Forum Discussion
Multiple ports in a Single Health Monitor and LTM policy to Send Traffic to a single pool
- Nov 05, 2022
Hi InquisitiveMai ,
> I think there is no such an Active health monitor to monitor multiple service ports on single server.
But , you can Create multiple custom health monitor , let we say you have 4 ports ( 20 , 30 , 40 , 50 ) over TCP Connections enabled in your real server , you can create a custom TCP monitor for 20 , 30 , 40 , 50 in "Alias Service Port "field with a tcp parent profile , After that go to ( Local traffic , Nodes , Select your node ) , select Node specific monitor and you can assign all 4 custom monitors which recently created , also change Availablity Requirement to " at least 1 " to make sure that all of your services will not be down if there is an outage happen to one of them , and you will be able to detect if one of your services become down from its specific monitor but you maintain all of other connections for the rest of your services thanks to ("Availablity Requirement to " at least 1 " ).

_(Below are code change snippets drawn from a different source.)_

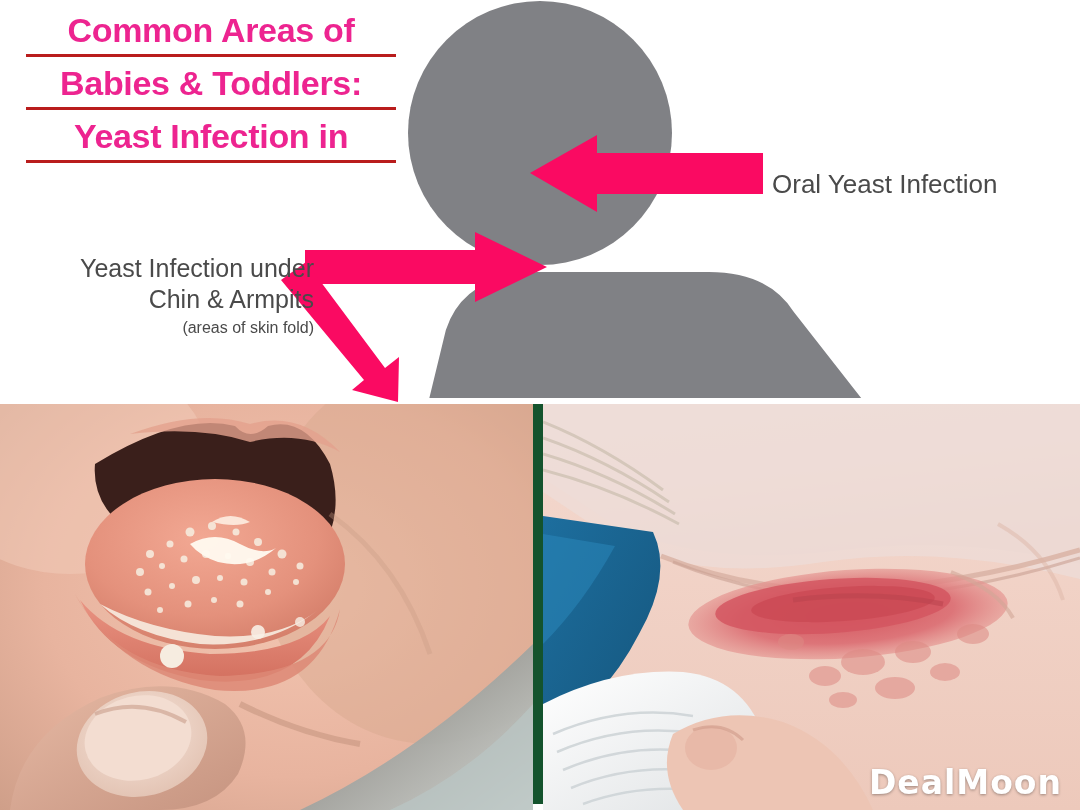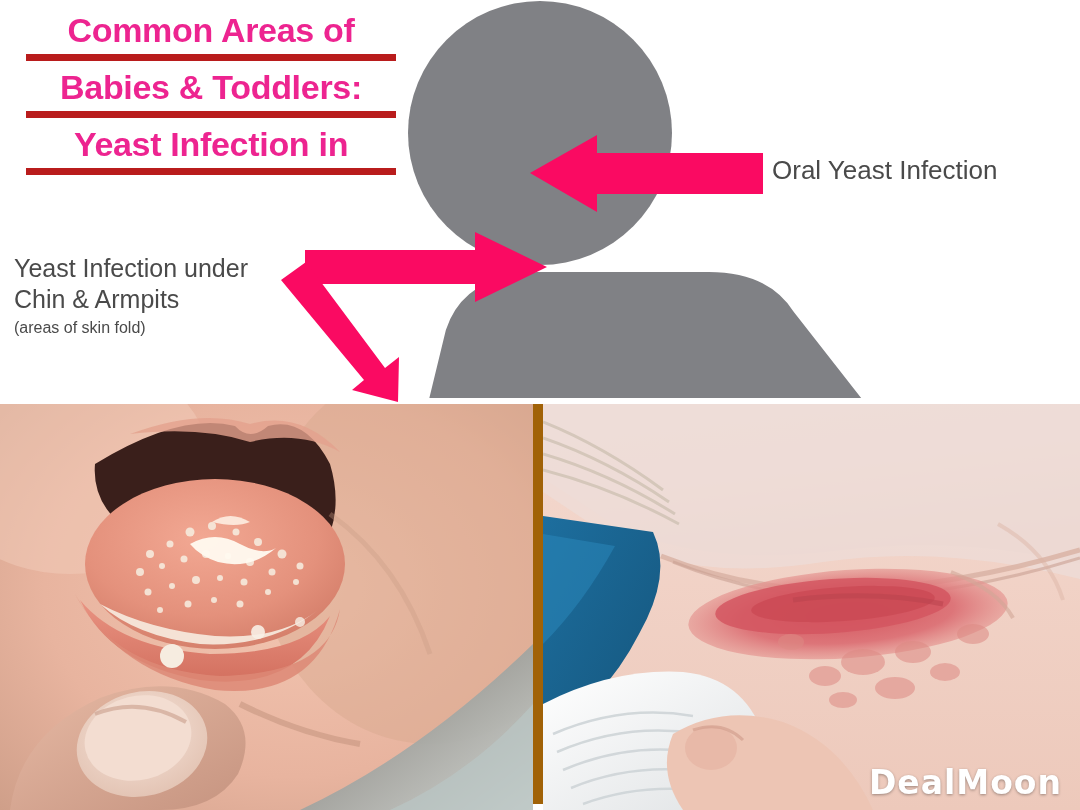--- a/index.html
+++ b/index.html
@@ -25,7 +25,7 @@
     letter-spacing:-0.3px;
     line-height:44px;
     white-space:nowrap;
-    border-bottom:7px solid #b91c1c;
+    border-bottom:3px solid #b91c1c;
     padding-bottom:2px;
     margin-bottom:4px;
   }

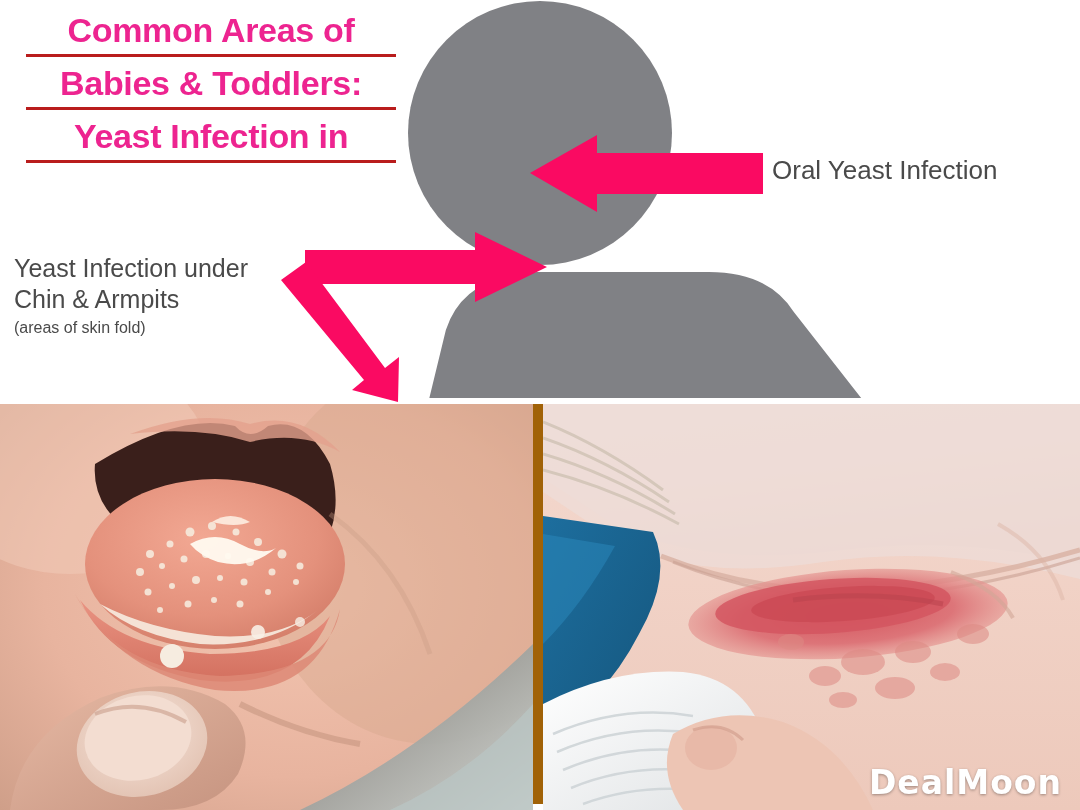--- a/index.html
+++ b/index.html
@@ -42,7 +42,7 @@
   .label .sub{display:block;font-size:16px;line-height:26px;}
 
   #label-left{left:14px;top:222px;width:300px;}
-  #label-right{left:772px;top:155px;width:300px;text-align:left;font-size:26px;}
+  #label-right{left:772px;top:169px;width:300px;text-align:left;font-size:26px;}
 
   
   .silhouette{position:absolute;left:0;top:0;width:1080px;height:402px;}

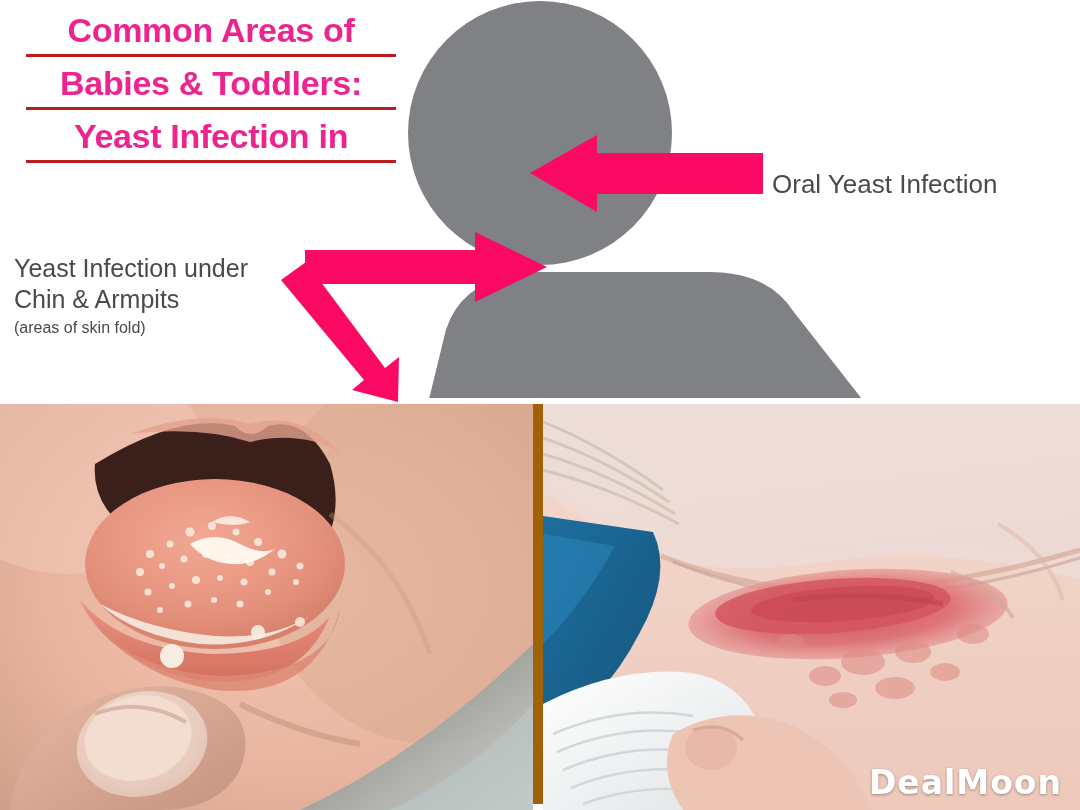--- a/index.html
+++ b/index.html
@@ -35,7 +35,7 @@
     color:#4a4a4a;
     font-size:25px;
     line-height:31px;
-    text-align:left;
+    text-align:right;
     white-space:pre-line;
     font-weight:400;
   }

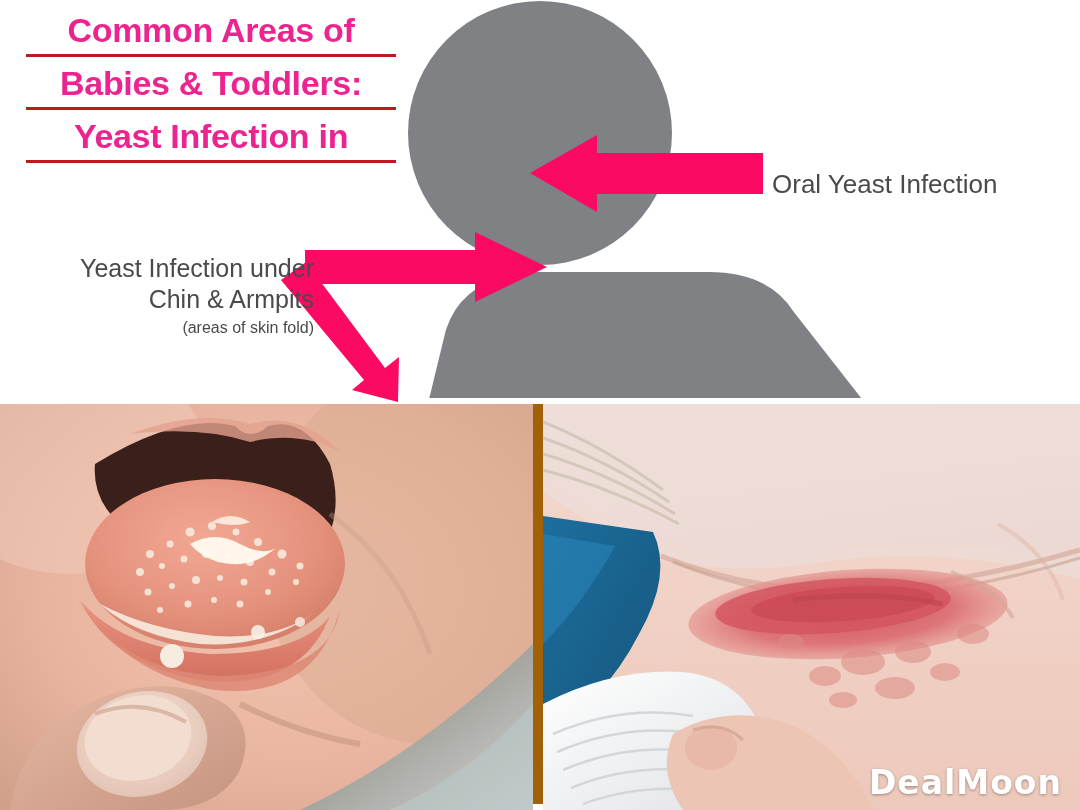--- a/index.html
+++ b/index.html
@@ -48,7 +48,7 @@
   .silhouette{position:absolute;left:0;top:0;width:1080px;height:402px;}
 
   
-  .photos{position:absolute;left:0;top:404px;width:1080px;height:400px;background:#a16207;}
+  .photos{position:absolute;left:0;top:404px;width:1080px;height:400px;background:#14532d;}
   .photo{position:absolute;top:0;height:406px;overflow:hidden;}
   #photo-left{left:0;width:533px;}
   #photo-right{left:543px;width:537px;}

> you can check this snap shot from my virtual environment :
> For LTM Policy :
I do not know why you want to create LTM Policy to forward traffic as all of your traffic will be forwarded to the Virtual server assigned pool , I mean that all of your traffic even in different services ports should be forwarded to the " Pool_mem:0" which is the only member option in your pool that you assign to your "virtual_server:0".
I am sorry for not understanding well this point.
> If you asking about TCP port ranges in LTM policies you can try this :> But if you mean that you want only the Specified range to pass and reach your "Pool_mem:0 " and drop the other ports.
in this case you can create 2 rules in a LTM policy , first rule contains such the last snap shot I sent recently and the second rule to deny the rest of traffic that coming in other service ports that not specified in your range , the final policy should be like this :
> Sorry I do not have a test server has multiple services to test this workaround , I hope this will help you and clarify to me if i miss-understand you.
Regards
Mohamed Kansoh
Thank you for your response. I like your solution of creating multiple monitors with availability requirement of 1. But I was thinking if there is a better way to do it for ex: if we need to monitor 70 ports.
For the TCP Policy I was thinking to create a policy with specific ports and drop traffic if it comes on non specified port.
Hi InquisitiveMai ,
I am happy that my reply helped you.
I know that you want a single health monitor to monitor all of your 70 services , For instance if service number " 50 and 60 " become down suddenly and become unavailable , you will not able to detect it as an adminstrator and only your customers who send requests on port 50 or 60 will impacted by these services outage.
so if you created a custom monitor for each service you can feel and notice if there are an outage happened to one of your services , by SNMP Logs or an integrated SIEM solution with you Big-ip appliance.
So I see to create multiple custom monitor will be practical and comfortable for you.